WHAT THIS TASK INVOLVES: If a line of the listing below contains the string "Stripe", count it, then give the total by itself.

DATASET EXTRACT:
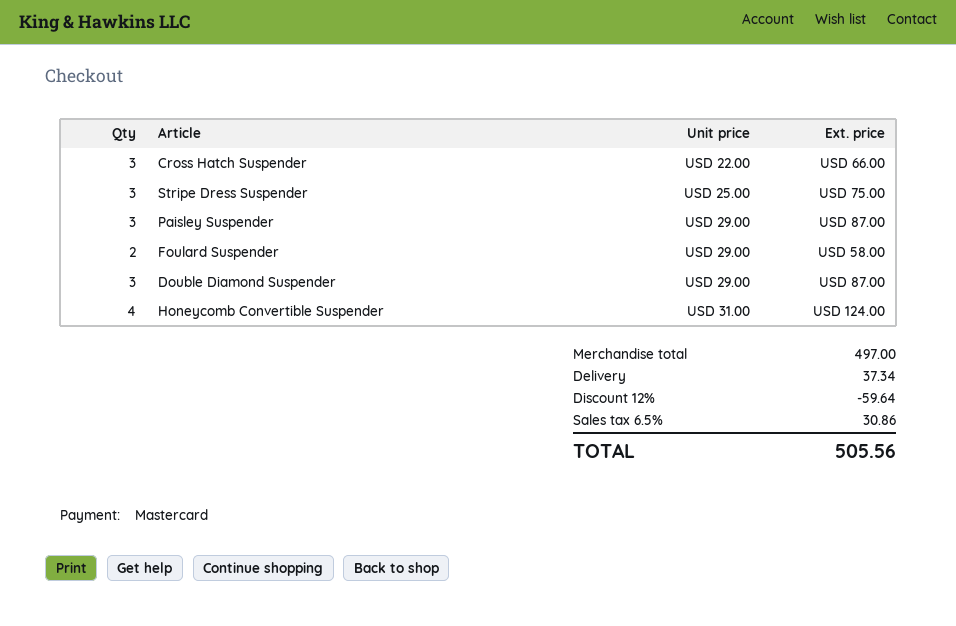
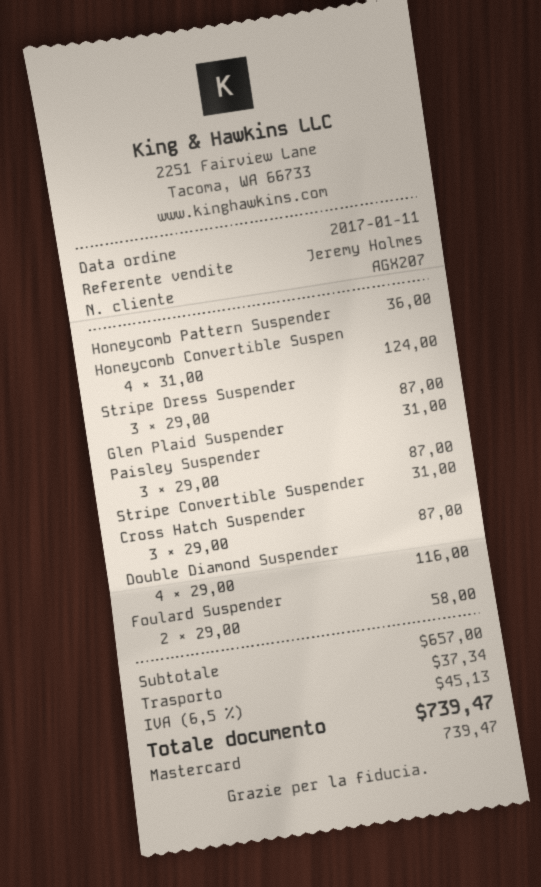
Cross Hatch Suspender: 3 x 22.00 = 66.00 -> 3 x 29.00 = 87.00
Stripe Dress Suspender: 3 x 25.00 = 75.00 -> 3 x 29.00 = 87.00
Double Diamond Suspender: 3 x 29.00 = 87.00 -> 4 x 29.00 = 116.00
Honeycomb Pattern Suspender: none -> 1 x 36.00 = 36.00
Glen Plaid Suspender: none -> 1 x 31.00 = 31.00
Stripe Convertible Suspender: none -> 1 x 31.00 = 31.00
subtotal: 497.00 -> 657.00
discount: 12% = 59.64 -> none
tax: 6.5% = 30.86 -> 6.5% = 45.13
total: 505.56 -> 739.47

EXERCISE RESPONSE: 2